Abro los ojos y solo veo oscuridad. No la oscuridad de la noche, tan bella y tan natural, sino la oscuridad de la cueva. Quiero salir de ella, y desde, quizás, un punto de vista platónico, volver a ver la luz. Ciertamente no estoy ciego; la cueva tiene iluminación. No la del día, tan revitalizante y tan cálida, sino la del fuego que tengo que encender todas las mañanas en mi cueva. Todavía no entiendo cómo distingo las mañanas si son todas iguales.

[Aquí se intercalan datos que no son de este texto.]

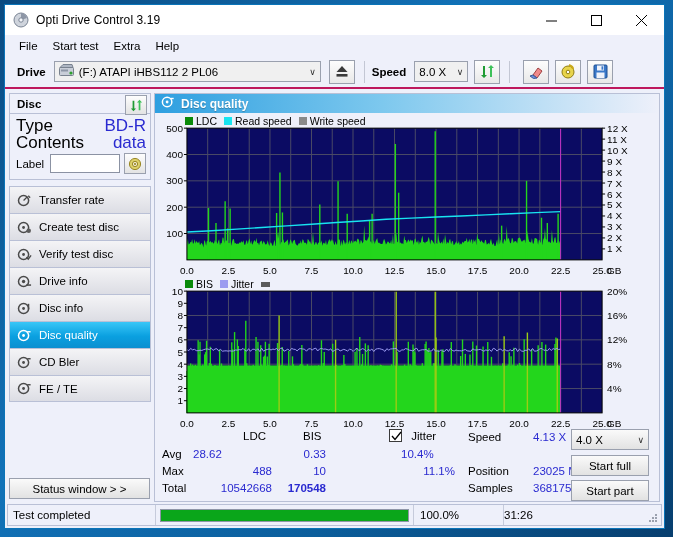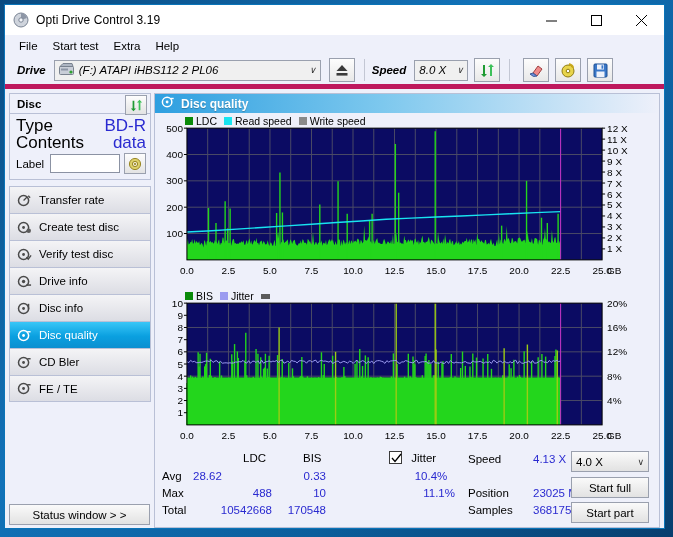"Drive" #toolbar { border-bottom: 5px solid #be185d -> 2px solid #be185d; font-style: italic -> none }
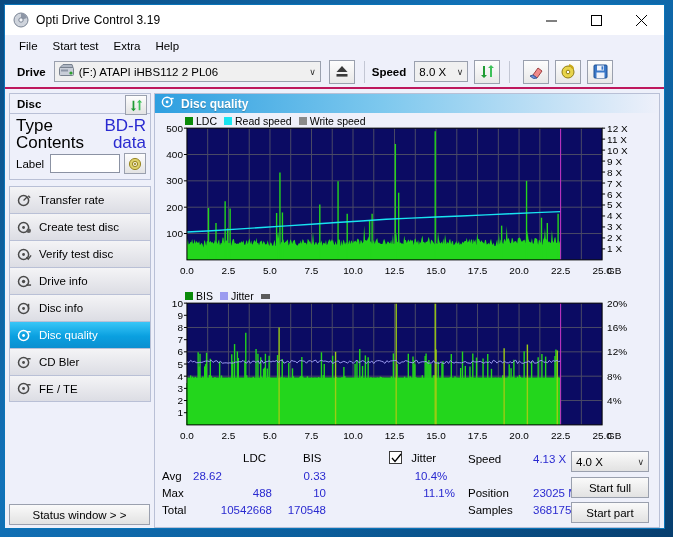"10.4%" div.cell { left: 252px -> 246px; text-align: center -> left }
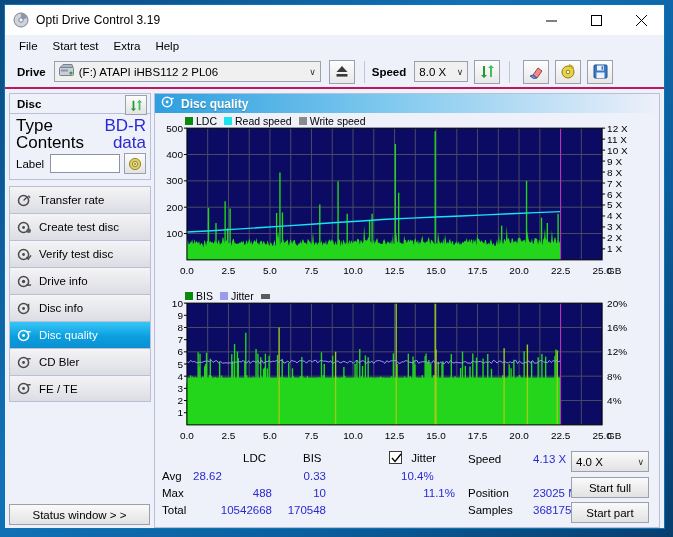"170548" div.cell { font-weight: none -> bold }
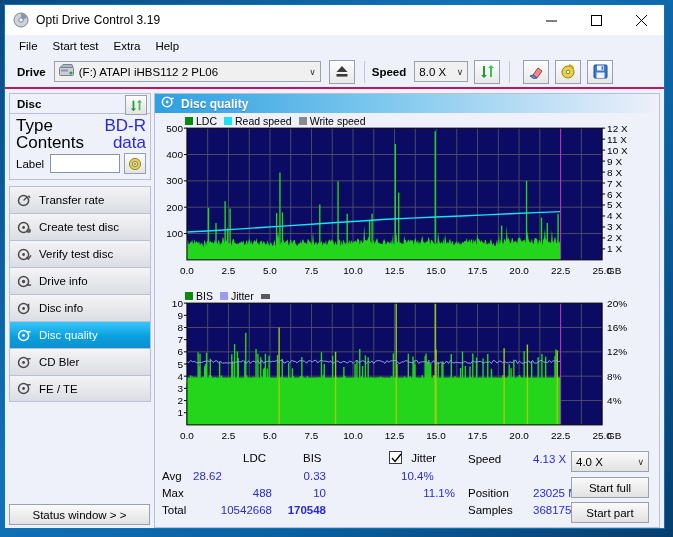"Test completed" div { html: none -> <div> <div>Test completed</div> <div> <div> <div></div> </div> </div> <div>100.0%</div> <div>31:26</div> <div> <i></i> <i></i> <i></i> <i></i> <i></i> <i></i> </div> </div> }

Levanto mi cuerpo, cada vez pesando una tonelada más. ¿Podré seguir aguantándolo o me quedaré en el frío suelo de la cueva? Esa pregunta la respondo todas las mañanas y la respuesta parece ser positiva. Pero mis pensamientos no dejan de atacarme y me gustaría prescindir de ellos.

Nunca entendí a aquellos usuarios del saber: el razonamiento es poder, pero yo solo lo veo como una carga, una carga que no deja de acumularse en tu memoria, haciéndote olvidar la nostalgia de juventud y convirtiéndose, a su vez, en la corrupción de la madurez. Desearle a alguien madurar es lo peor que puedes hacer.

Voy marcando los días que pasan; dicen que podré salir, que podré dejar de respirar este aire húmedo que me aprieta los pulmones y que podré dejar la pesadez que me corroe. Apunto las noches que pasan en la pared, una marca detrás de la otra, pero siempre llega esa mañana y se borran por la humedad de la cueva. Nuevamente, no sé cuántos días quedan ni sé cuándo todo esto terminará.